As far back as 500 BC, the Greek philosopher Heraclitus observed that everything changes and nothing stands still, and nowhere is that more true than in technology. Emerging technologies are continually shaping the future of business computing, promising more speed, more efficiency, more insight and more profits. Big data is the latest technology to drive changes in the enterprise, promoting more demand for cloud computing, bigger data pipes, more data-processing horsepower and more complex analytics. However, even big data strategies do not remain constant. To stay current with the latest big data trends, IT managers have to plan for the future, relying on integrators and solution providers to guide them in order to make sure that today’s big data investments still pay off in 2020.
Spending on big data continues to show strong growth. The most recent research from IDC predicts that the big data market will continue to climb at a compound annual growth rate (CAGR) of 23.1 percent through 2019. IDC research shows that overall annual spending is expected to reach revenues of $187 billion by 2019, a 50 percent increase from the size of the market in 2015. Wikibon is more conservative, predicting a CAGR of 14.4 percent, which will make the market grow to $92.2 billion by 2026. Most of the spending will be for professional services (40 percent), followed by spending on hardware (31 percent) and software (29 percent).
If professional services continue to be the big spending category for big data, then solution providers can play an increasingly important role, especially if they can help customers realize big data savings in hardware and software. Helping design the right infrastructure today can reduce big data spending in the future.
Back to Big Data Basics
When planning big data infrastructure design, consider the basics. Big data is defined as data-mining techniques that use large volumes of structured and unstructured data. Big data is characterized by the three Vs—volume, velocity and variety—so to design a big data infrastructure that will scale, you have to determine how to best accommodate the three Vs.
When we talk about big data volume, we’re talking about petabytes and exabytes of data, most of which is extremely difficult to integrate. There’s also a variety of data in different formats, which means that you can’t use traditional relational database techniques for analysis. Instead, raw data has to be stored in a vast data lake where artificial intelligence programs and machine learning mine intelligence using complex algorithms. Hence, we have to meet the demands of both data volume and variety.
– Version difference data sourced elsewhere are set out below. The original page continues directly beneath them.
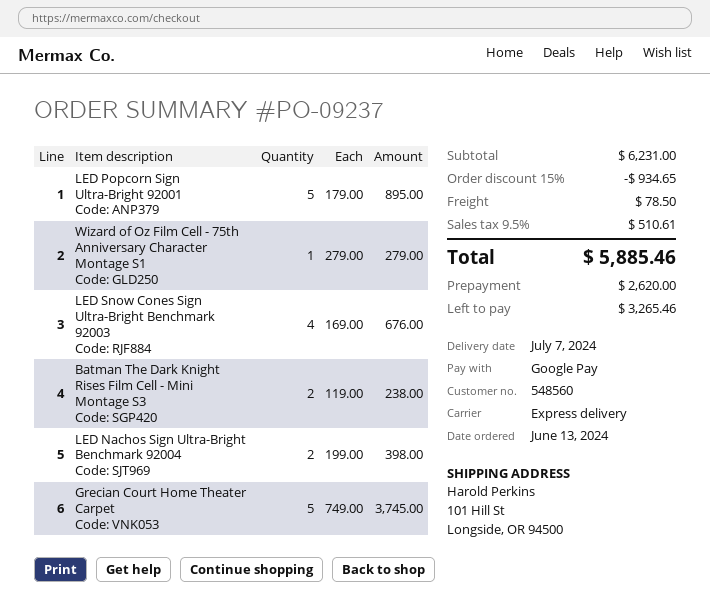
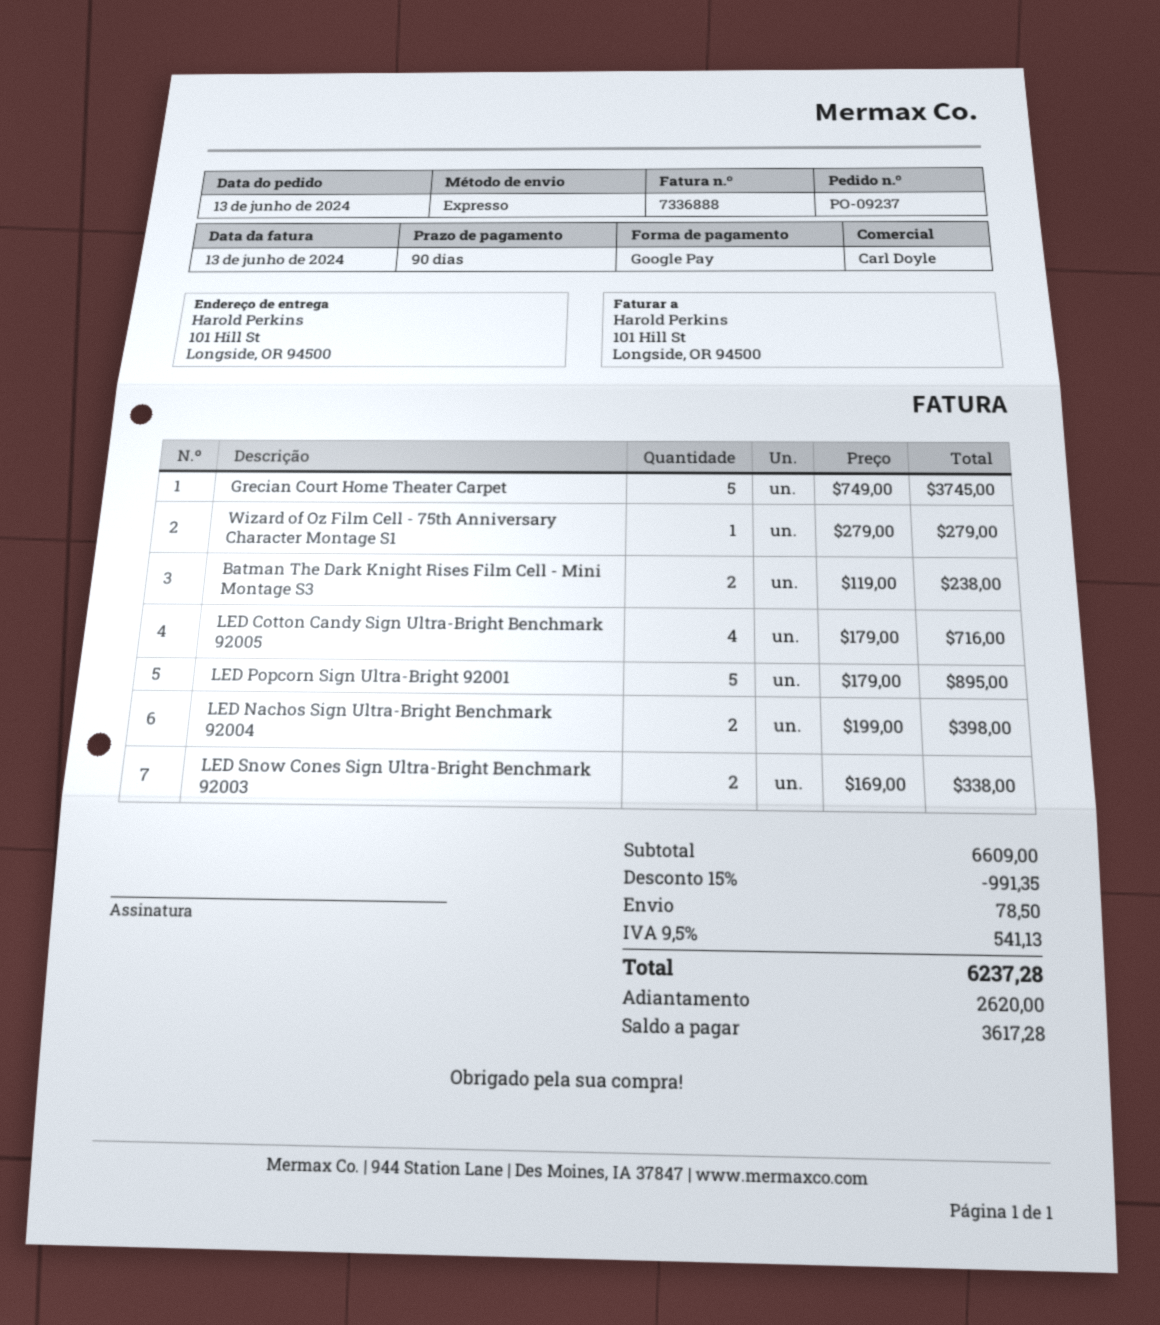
LED Snow Cones Sign Ultra-Bright Benchmark 92003: 4 x 169.00 = 676.00 -> 2 x 169.00 = 338.00
LED Cotton Candy Sign Ultra-Bright Benchmark 92005: none -> 4 x 179.00 = 716.00
subtotal: 6231.00 -> 6609.00
discount: 15% = 934.65 -> 15% = 991.35
tax: 9.5% = 510.61 -> 9.5% = 541.13
total: 5885.46 -> 6237.28
balance: 3265.46 -> 3617.28

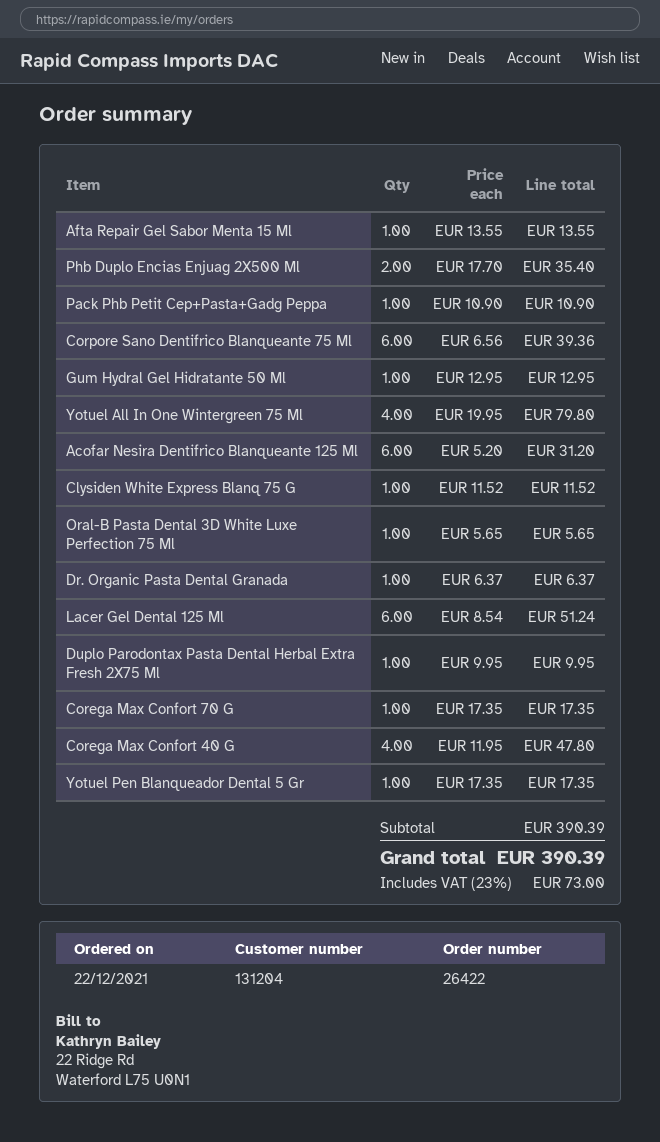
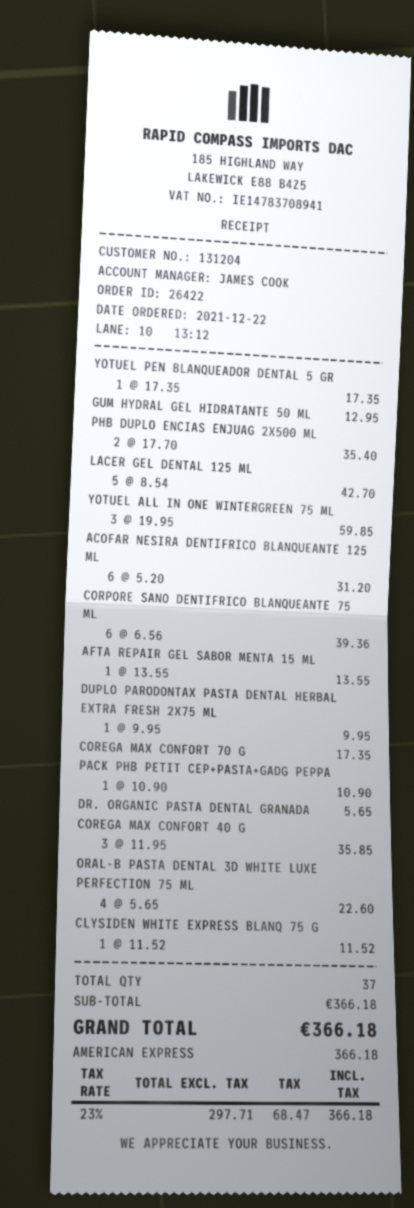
Yotuel All In One Wintergreen 75 Ml: 4 x 19.95 = 79.80 -> 3 x 19.95 = 59.85
Oral-B Pasta Dental 3D White Luxe Perfection 75 Ml: 1 x 5.65 = 5.65 -> 4 x 5.65 = 22.60
Dr. Organic Pasta Dental Granada: 1 x 6.37 = 6.37 -> 1 x 5.65 = 5.65
Lacer Gel Dental 125 Ml: 6 x 8.54 = 51.24 -> 5 x 8.54 = 42.70
Corega Max Confort 40 G: 4 x 11.95 = 47.80 -> 3 x 11.95 = 35.85
subtotal: 390.39 -> 366.18
tax: 23% = 73.00 -> 23% = 68.47
total: 390.39 -> 366.18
Analysis of big data in real time for applications such as enterprise security, monitoring social media and manufacturing requires a new type of data analysis platform, especially to integrate structured and unstructured data. Hence, more users are adopting Hadoop, NoSQL, MapReduce and similar tools in order to accommodate big data velocity, delivering results in real time.
Integrate Using the Fourth V: Virtualization
So to create an extensible big data infrastructure that can accommodate growing volume, variety and velocity, you need:
- Distributed and redundant data storage capable of handling vast quantities of data
- The ability to process tasks in parallel
- Data-processing capabilities for functions such as MapReduce
- Centralized data management
- Easy data accessibility
- Extensibility to expand the infrastructure in order to accommodate new requirements
The cloud can accommodate data volume and variety. Cloud-based data storage is elastic and can grow any company’s big data needs. The cloud also doesn’t care what kind of data it stores or how that data needs to be accessed, so it can accommodate data volume and variety.
Accommodating velocity requires a combination of data streaming and processing. In order to support real-time application—such as retail click tracking, sensor monitoring and financial transactions—the big data application has to create a real-time feedback loop. Data needs to flow into the system and go from input to decision with lightning speed. Streaming data processing handles data on the fly, processing data as it enters the systems to minimize storage requirements and maximize response time.
Virtualization is a necessary strategy for big data success, because it is able to handle data volume and velocity in real time. Analytics requires a lot of processing power and memory. Virtualization takes hardware components such as random access memory, central processing units, data storage and network controllers and abstracts them into a series of virtual machines. These virtual machines run software much more efficiently. Virtualization also makes it easier to extend processing power, adding additional virtual machines from the enterprise or in the cloud. With virtualization, it’s easier to scale the infrastructure to handle big data demands.
So how do you devise a big data infrastructure that can grow with customers’ needs? The simple answer is to design with extensibility in mind. Using software-defined networking and virtualization, you can create an infrastructure made of virtual building blocks that can be added and swapped out as big data needs demand changes. More big data applications are emerging all the time; consider the new demands created by the Internet of Things, for example. Because you can’t predict future demands (beyond understanding that change is inevitable), finding ways to create a more versatile, elastic big data infrastructure is your best strategy.